Bando turismo, CNA Sicilia all’attacco: «Regole cambiate in corsa, serve una proroga»

Pubblicato il 4 Novembre 2025 da

Palermo – Tensione alta sul Bando per il sostegno alle imprese turistiche in Sicilia. La CNA Sicilia lancia l’allarme e scrive direttamente all’Assessore regionale al Turismo, Elvira Amata, chiedendo un intervento immediato. A far scattare la protesta sono alcune recenti FAQ, le risposte a domande frequenti, pubblicate da IRFIS a pochi giorni dalla chiusura del bando. Modifiche che, secondo l’associazione, stanno generando «effetti destabilizzanti» su centinaia di imprese che avevano già avviato i loro progetti.

La “tegola” dell’IVA al 22%

Il nodo centrale della controversia è la decisione di imporre un’applicazione forfettaria dell’IVA al 22%. Una scelta che, denuncia la CNA, appare «priva di base giuridica», specialmente nei casi in cui la normativa vigente prevede aliquote diverse. Questa imposizione rischia di mandare all’aria la sostenibilità economica di molti interventi, costringendo le aziende a rifare i conti in fretta e furia.

Scivoli: «Un effetto terremoto»

Filippo Scivoli, Presidente di CNA Sicilia, non usa mezzi termini per descrivere la situazione. «Queste nuove disposizioni – dichiara – stanno avendo l’effetto di un terremoto sul comparto. Molte aziende si vedono costrette a rivedere in tempi brevissimi i progetti, con costi e oneri non previsti». Una vera e propria corsa contro il tempo che, di fatto, mette molti operatori con le spalle al muro.

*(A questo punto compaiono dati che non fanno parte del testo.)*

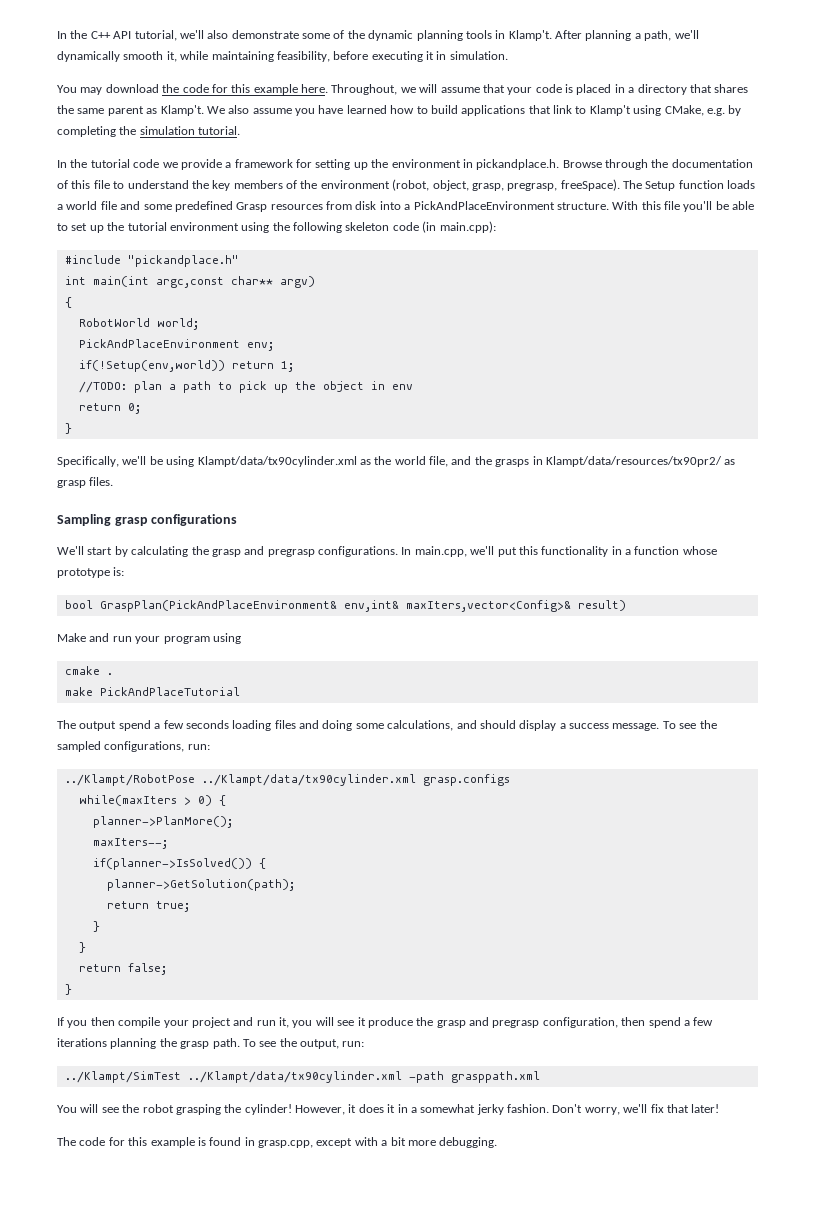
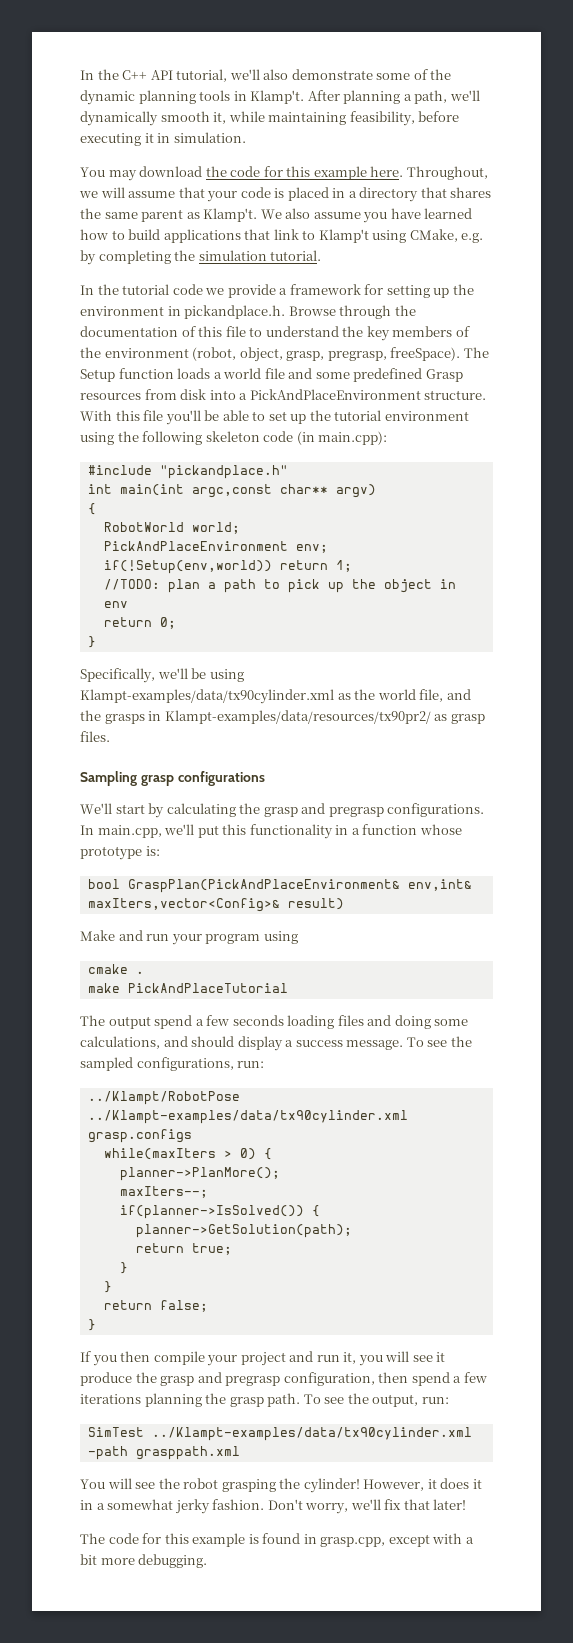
- Specifically, we'll be using Klampt/data/tx90cylinder.xml as the world file, and the grasps in Klampt/data/resources/tx90pr2/ as grasp files.
+ Specifically, we'll be using Klampt-examples/data/tx90cylinder.xml as the world file, and the grasps in Klampt-examples/data/resources/tx90pr2/ as grasp files.
- ../Klampt/RobotPose ../Klampt/data/tx90cylinder.xml grasp.configs
+ ../Klampt/RobotPose ../Klampt-examples/data/tx90cylinder.xml grasp.configs
- ../Klampt/SimTest ../Klampt/data/tx90cylinder.xml -path grasppath.xml
+ SimTest ../Klampt-examples/data/tx90cylinder.xml -path grasppath.xml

La corsa impossibile alle attestazioni

Come se non bastasse, al danno si aggiunge la beffa. L’adeguamento ai nuovi parametri è reso quasi impossibile dai tempi ormai ristrettissimi. Molti istituti di credito, infatti, non accettano più nuove richieste di attestazioni finanziarie necessarie per partecipare. Questo crea un paradosso: anche le imprese solide e perfettamente in regola si trovano impossibilitate a ottemperare alle nuove richieste.

La richiesta: «Proroga e revisione»

A rincarare la dose è Piero Giglione, Segretario di CNA Sicilia. «Modificare le regole a gioco già avviato – sottolinea – crea insicurezza e danneggia la credibilità del sistema». La richiesta all’Assessore Amata è dunque duplice: concedere una proroga per dare respiro alle imprese e, soprattutto, rivedere i criteri di calcolo dell’IVA, ripristinando le corrette aliquote di legge.

Dialogo aperto con la Regione

Nonostante i toni duri, la CNA Sicilia non chiude la porta al dialogo. L’associazione, si legge nella nota, resta a disposizione per un confronto costruttivo con la Regione, con l’obiettivo comune di salvaguardare gli interessi delle imprese e favorire il reale sviluppo turistico dell’isola.